§ Listed records:
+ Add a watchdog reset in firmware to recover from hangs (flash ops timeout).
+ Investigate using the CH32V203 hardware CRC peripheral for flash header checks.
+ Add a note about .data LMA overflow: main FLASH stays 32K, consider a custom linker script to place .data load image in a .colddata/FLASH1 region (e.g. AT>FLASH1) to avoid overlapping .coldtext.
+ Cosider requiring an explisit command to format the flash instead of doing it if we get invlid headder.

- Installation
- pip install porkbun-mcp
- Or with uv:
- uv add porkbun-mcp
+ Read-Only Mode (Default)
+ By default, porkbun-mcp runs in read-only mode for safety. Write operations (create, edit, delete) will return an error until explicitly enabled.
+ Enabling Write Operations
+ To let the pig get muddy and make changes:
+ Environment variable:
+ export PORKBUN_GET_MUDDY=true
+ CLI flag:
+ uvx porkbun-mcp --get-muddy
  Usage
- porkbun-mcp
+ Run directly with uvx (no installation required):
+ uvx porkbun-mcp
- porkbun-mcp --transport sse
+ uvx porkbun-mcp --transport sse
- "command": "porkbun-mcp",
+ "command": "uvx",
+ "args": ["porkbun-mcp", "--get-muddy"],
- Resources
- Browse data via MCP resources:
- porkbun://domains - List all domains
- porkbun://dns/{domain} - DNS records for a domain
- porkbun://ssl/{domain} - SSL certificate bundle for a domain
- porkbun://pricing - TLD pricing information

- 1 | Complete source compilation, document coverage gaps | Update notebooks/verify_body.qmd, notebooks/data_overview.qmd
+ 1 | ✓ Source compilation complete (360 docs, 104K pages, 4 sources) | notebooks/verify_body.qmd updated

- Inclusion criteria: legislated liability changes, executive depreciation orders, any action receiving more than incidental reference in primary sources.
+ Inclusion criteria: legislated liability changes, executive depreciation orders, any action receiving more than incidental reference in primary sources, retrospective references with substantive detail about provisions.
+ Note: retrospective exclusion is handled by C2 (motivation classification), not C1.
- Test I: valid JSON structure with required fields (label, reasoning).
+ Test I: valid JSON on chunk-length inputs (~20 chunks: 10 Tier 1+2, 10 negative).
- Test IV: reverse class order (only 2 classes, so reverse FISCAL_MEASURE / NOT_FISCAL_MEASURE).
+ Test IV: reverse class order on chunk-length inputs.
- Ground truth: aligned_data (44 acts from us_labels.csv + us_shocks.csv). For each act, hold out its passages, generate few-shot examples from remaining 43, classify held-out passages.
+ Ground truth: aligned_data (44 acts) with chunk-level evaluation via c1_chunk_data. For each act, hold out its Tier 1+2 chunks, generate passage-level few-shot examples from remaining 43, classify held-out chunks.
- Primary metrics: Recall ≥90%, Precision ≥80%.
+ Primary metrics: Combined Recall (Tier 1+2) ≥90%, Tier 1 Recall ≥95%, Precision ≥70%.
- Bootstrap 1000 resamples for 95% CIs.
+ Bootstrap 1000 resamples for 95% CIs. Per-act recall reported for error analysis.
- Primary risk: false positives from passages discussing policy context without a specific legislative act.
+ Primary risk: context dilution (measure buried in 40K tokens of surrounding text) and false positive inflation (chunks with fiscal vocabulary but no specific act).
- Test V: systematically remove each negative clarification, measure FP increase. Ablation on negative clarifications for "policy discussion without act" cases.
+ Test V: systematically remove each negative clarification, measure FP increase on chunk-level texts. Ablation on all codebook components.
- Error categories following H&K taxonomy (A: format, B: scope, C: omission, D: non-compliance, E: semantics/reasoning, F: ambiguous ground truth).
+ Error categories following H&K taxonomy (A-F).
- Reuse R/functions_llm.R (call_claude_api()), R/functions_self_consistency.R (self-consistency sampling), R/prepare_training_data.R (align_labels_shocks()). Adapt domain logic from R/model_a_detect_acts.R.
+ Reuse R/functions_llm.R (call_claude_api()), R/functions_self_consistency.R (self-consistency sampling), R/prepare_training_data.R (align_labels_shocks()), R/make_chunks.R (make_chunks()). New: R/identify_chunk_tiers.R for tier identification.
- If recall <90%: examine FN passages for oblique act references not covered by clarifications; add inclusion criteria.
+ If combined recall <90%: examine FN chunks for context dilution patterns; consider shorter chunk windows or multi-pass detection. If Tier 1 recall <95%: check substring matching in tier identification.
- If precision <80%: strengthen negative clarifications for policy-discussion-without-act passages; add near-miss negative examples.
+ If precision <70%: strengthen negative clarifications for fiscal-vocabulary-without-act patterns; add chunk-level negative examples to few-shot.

§ Problem requirements: Repeat verbatim the opening run of entries, ending with the line that contains "- porkbun://domains - List all domains".

§ Solution to this task:
+ Add a watchdog reset in firmware to recover from hangs (flash ops timeout).
+ Investigate using the CH32V203 hardware CRC peripheral for flash header checks.
+ Add a note about .data LMA overflow: main FLASH stays 32K, consider a custom linker script to place .data load image in a .colddata/FLASH1 region (e.g. AT>FLASH1) to avoid overlapping .coldtext.
+ Cosider requiring an explisit command to format the flash instead of doing it if we get invlid headder.

- Installation
- pip install porkbun-mcp
- Or with uv:
- uv add porkbun-mcp
+ Read-Only Mode (Default)
+ By default, porkbun-mcp runs in read-only mode for safety. Write operations (create, edit, delete) will return an error until explicitly enabled.
+ Enabling Write Operations
+ To let the pig get muddy and make changes:
+ Environment variable:
+ export PORKBUN_GET_MUDDY=true
+ CLI flag:
+ uvx porkbun-mcp --get-muddy
  Usage
- porkbun-mcp
+ Run directly with uvx (no installation required):
+ uvx porkbun-mcp
- porkbun-mcp --transport sse
+ uvx porkbun-mcp --transport sse
- "command": "porkbun-mcp",
+ "command": "uvx",
+ "args": ["porkbun-mcp", "--get-muddy"],
- Resources
- Browse data via MCP resources:
- porkbun://domains - List all domains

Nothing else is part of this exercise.